Quote the data below in full, minus the images.

Task data:
====

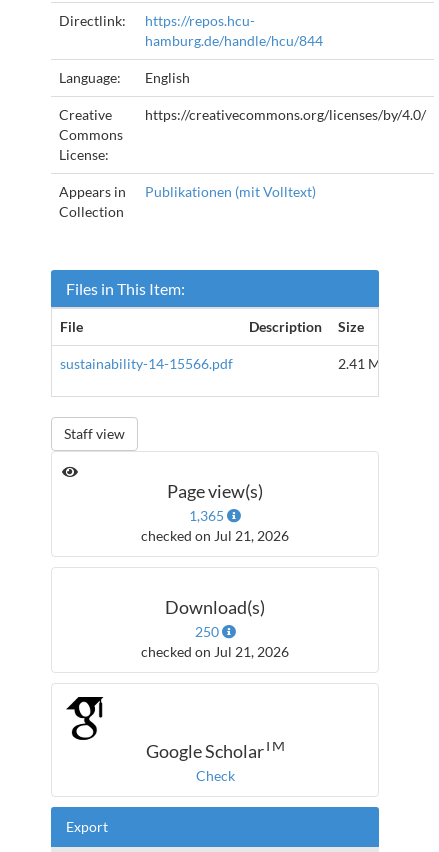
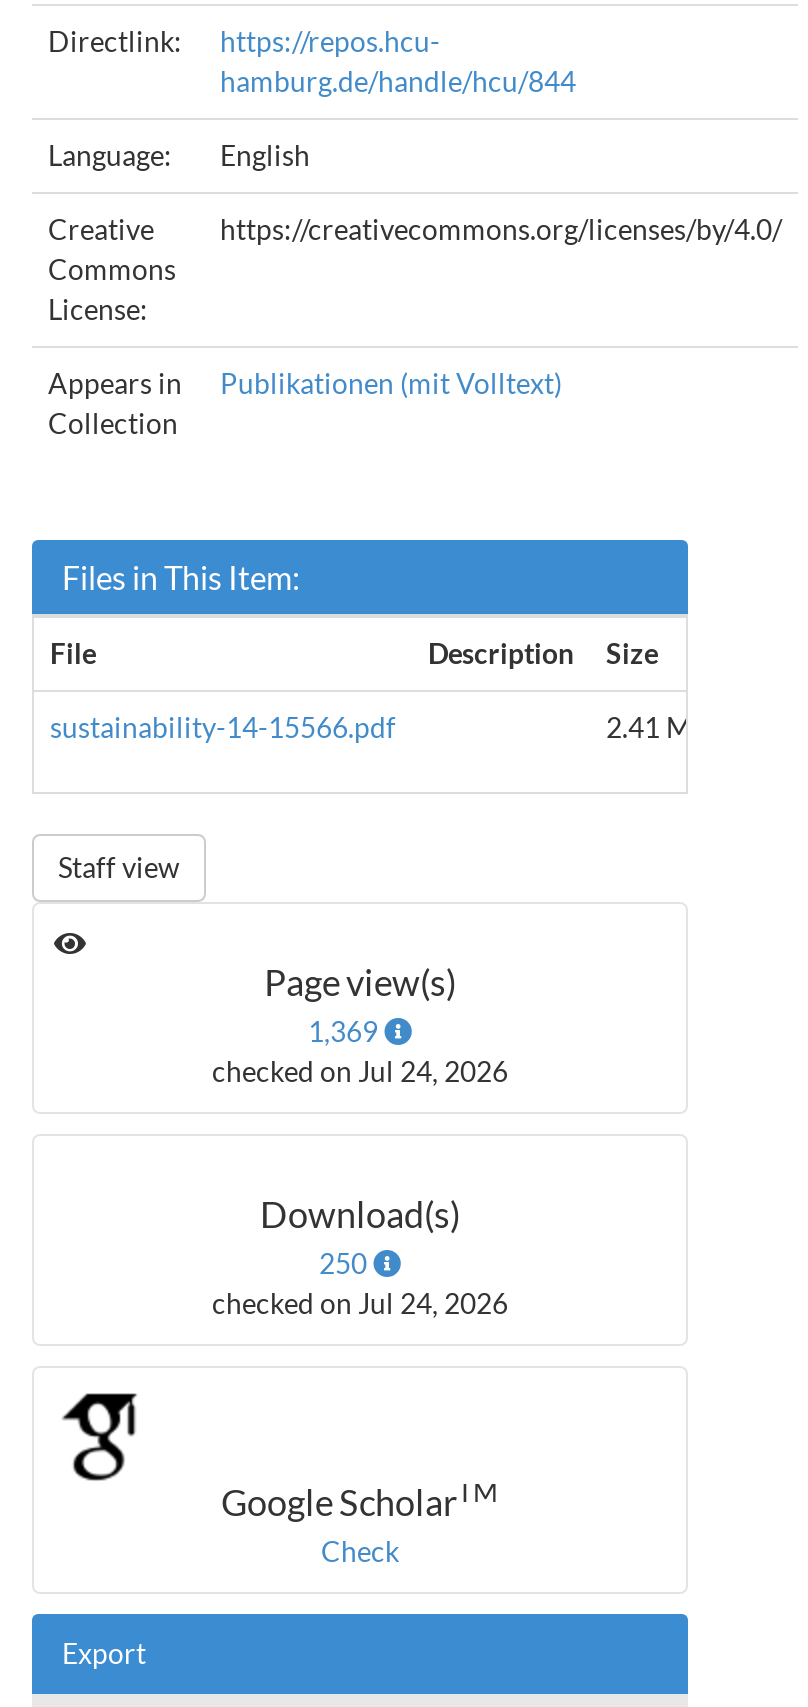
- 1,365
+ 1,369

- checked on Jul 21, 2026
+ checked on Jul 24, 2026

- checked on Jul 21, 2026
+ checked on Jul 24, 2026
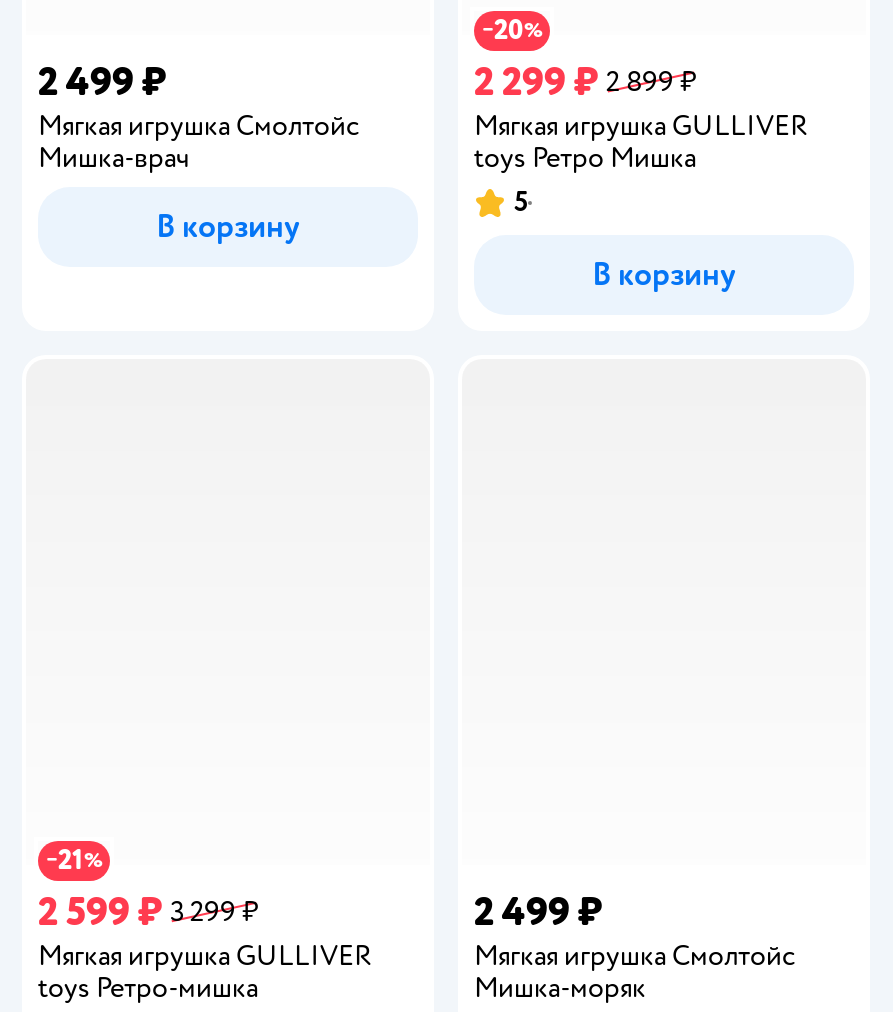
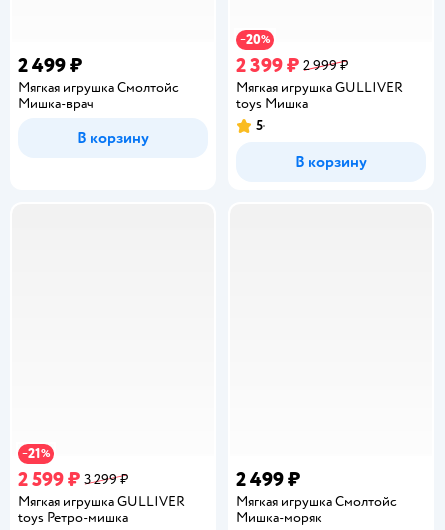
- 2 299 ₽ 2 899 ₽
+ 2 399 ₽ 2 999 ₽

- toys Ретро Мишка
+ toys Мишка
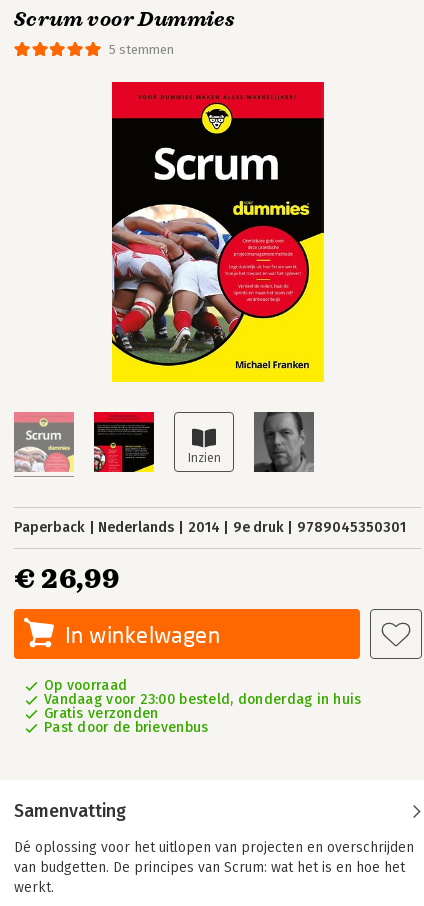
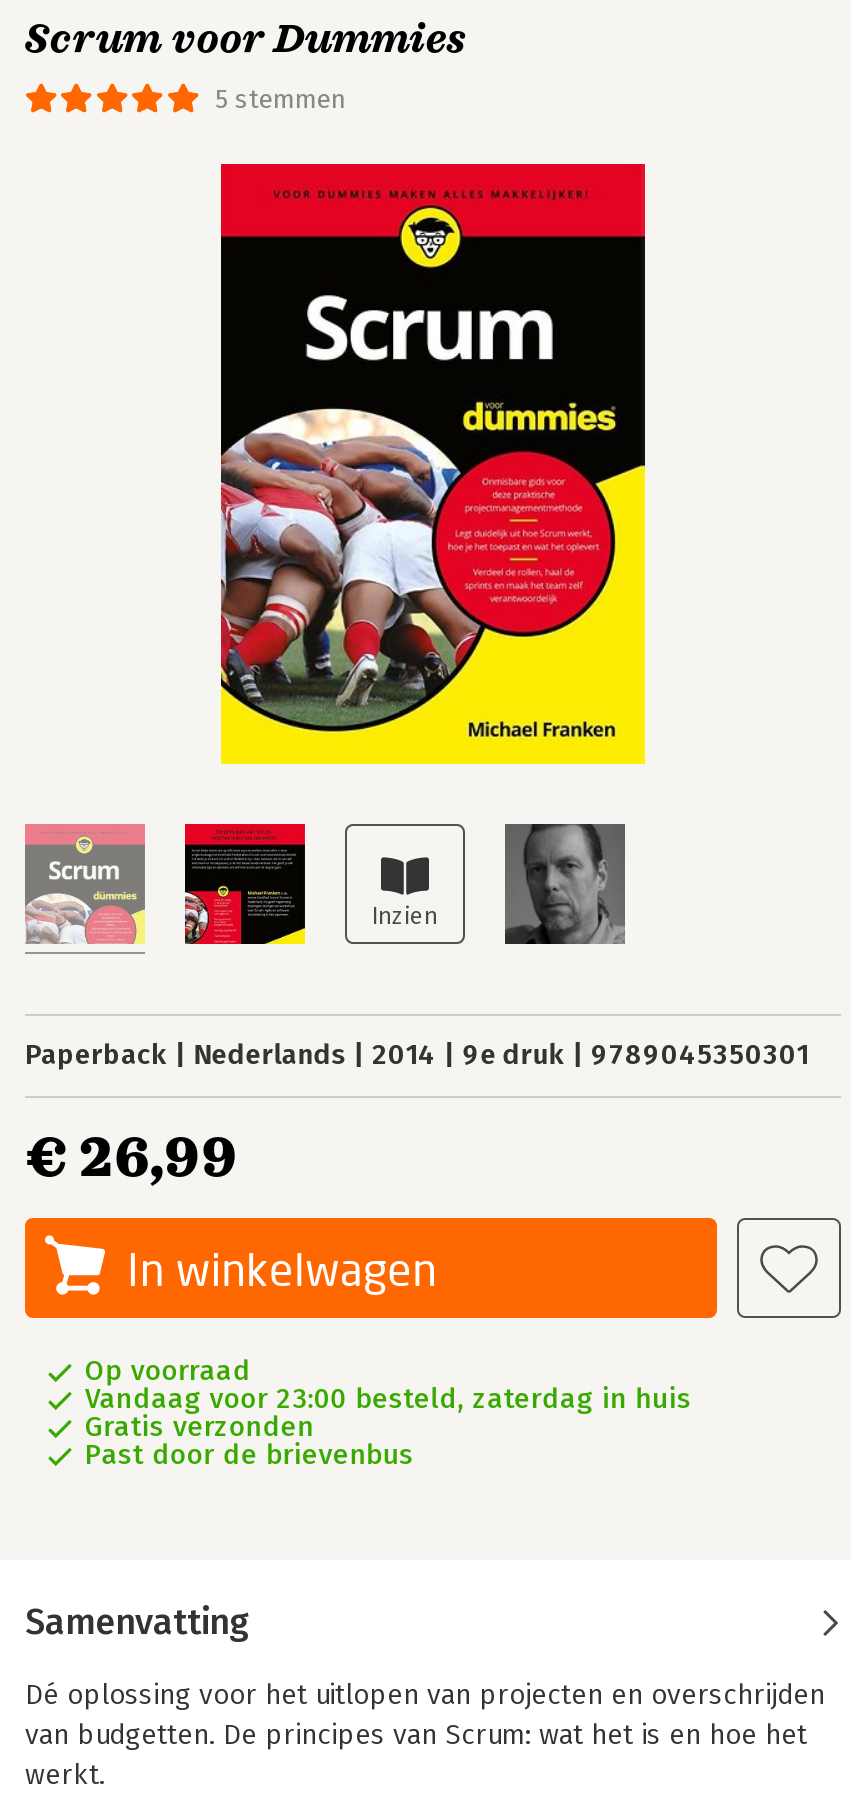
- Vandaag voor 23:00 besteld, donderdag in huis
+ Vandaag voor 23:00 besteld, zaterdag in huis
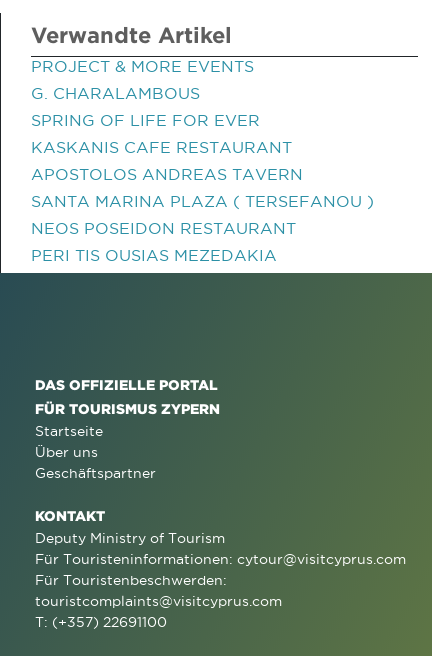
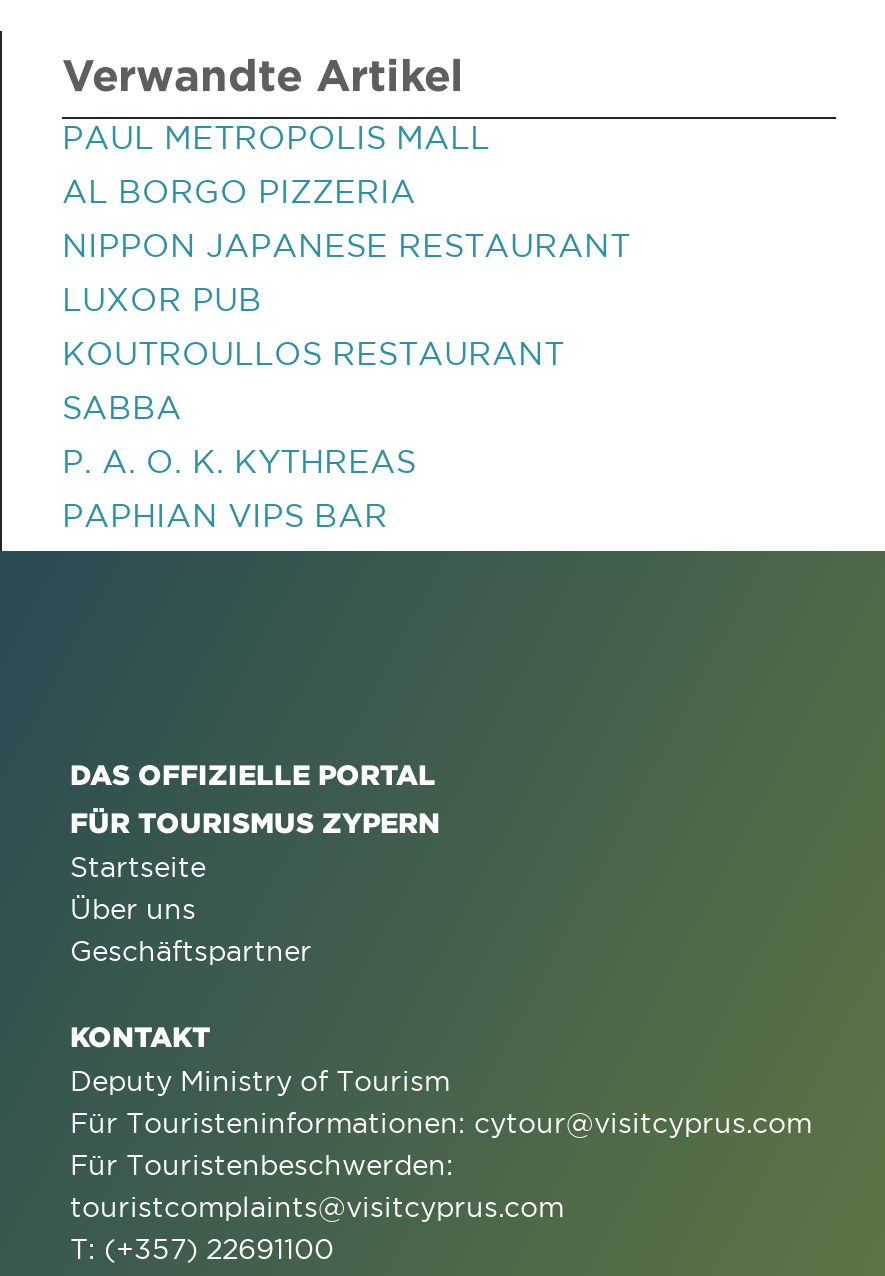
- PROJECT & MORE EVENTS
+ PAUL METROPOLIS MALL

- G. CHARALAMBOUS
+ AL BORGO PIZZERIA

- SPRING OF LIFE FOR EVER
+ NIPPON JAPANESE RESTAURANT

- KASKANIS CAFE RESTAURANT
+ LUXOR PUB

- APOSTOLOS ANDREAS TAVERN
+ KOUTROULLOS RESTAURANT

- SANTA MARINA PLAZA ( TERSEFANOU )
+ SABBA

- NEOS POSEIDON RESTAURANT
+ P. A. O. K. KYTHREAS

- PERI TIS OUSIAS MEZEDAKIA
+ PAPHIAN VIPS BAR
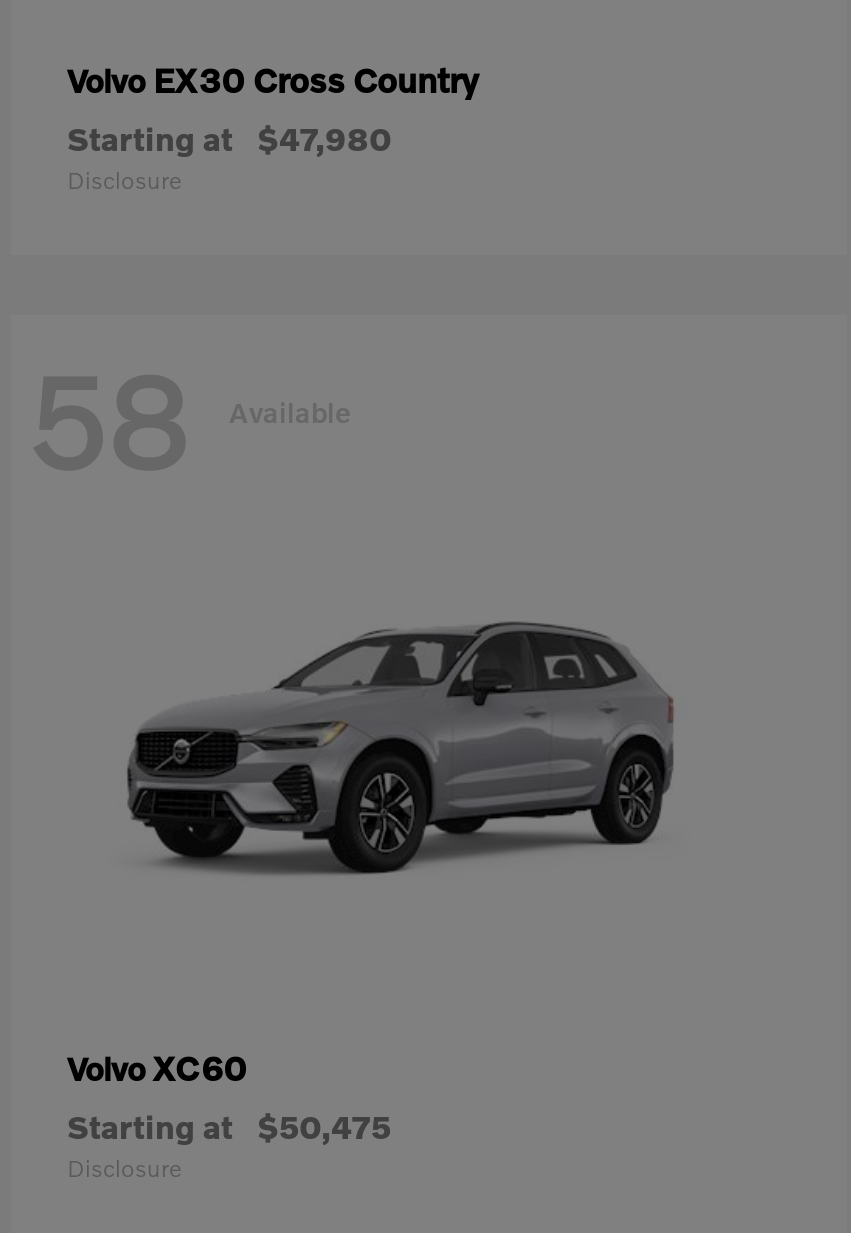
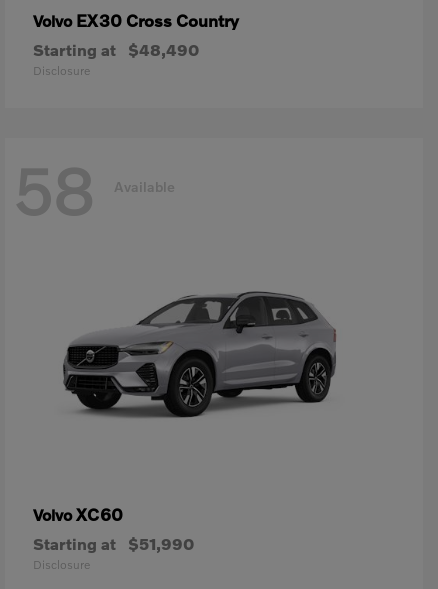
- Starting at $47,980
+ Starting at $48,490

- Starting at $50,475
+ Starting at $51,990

====

Solution for this task:
- 1,365
+ 1,369

- checked on Jul 21, 2026
+ checked on Jul 24, 2026

- checked on Jul 21, 2026
+ checked on Jul 24, 2026
- 2 299 ₽ 2 899 ₽
+ 2 399 ₽ 2 999 ₽

- toys Ретро Мишка
+ toys Мишка
- Vandaag voor 23:00 besteld, donderdag in huis
+ Vandaag voor 23:00 besteld, zaterdag in huis
- PROJECT & MORE EVENTS
+ PAUL METROPOLIS MALL

- G. CHARALAMBOUS
+ AL BORGO PIZZERIA

- SPRING OF LIFE FOR EVER
+ NIPPON JAPANESE RESTAURANT

- KASKANIS CAFE RESTAURANT
+ LUXOR PUB

- APOSTOLOS ANDREAS TAVERN
+ KOUTROULLOS RESTAURANT

- SANTA MARINA PLAZA ( TERSEFANOU )
+ SABBA

- NEOS POSEIDON RESTAURANT
+ P. A. O. K. KYTHREAS

- PERI TIS OUSIAS MEZEDAKIA
+ PAPHIAN VIPS BAR
- Starting at $47,980
+ Starting at $48,490

- Starting at $50,475
+ Starting at $51,990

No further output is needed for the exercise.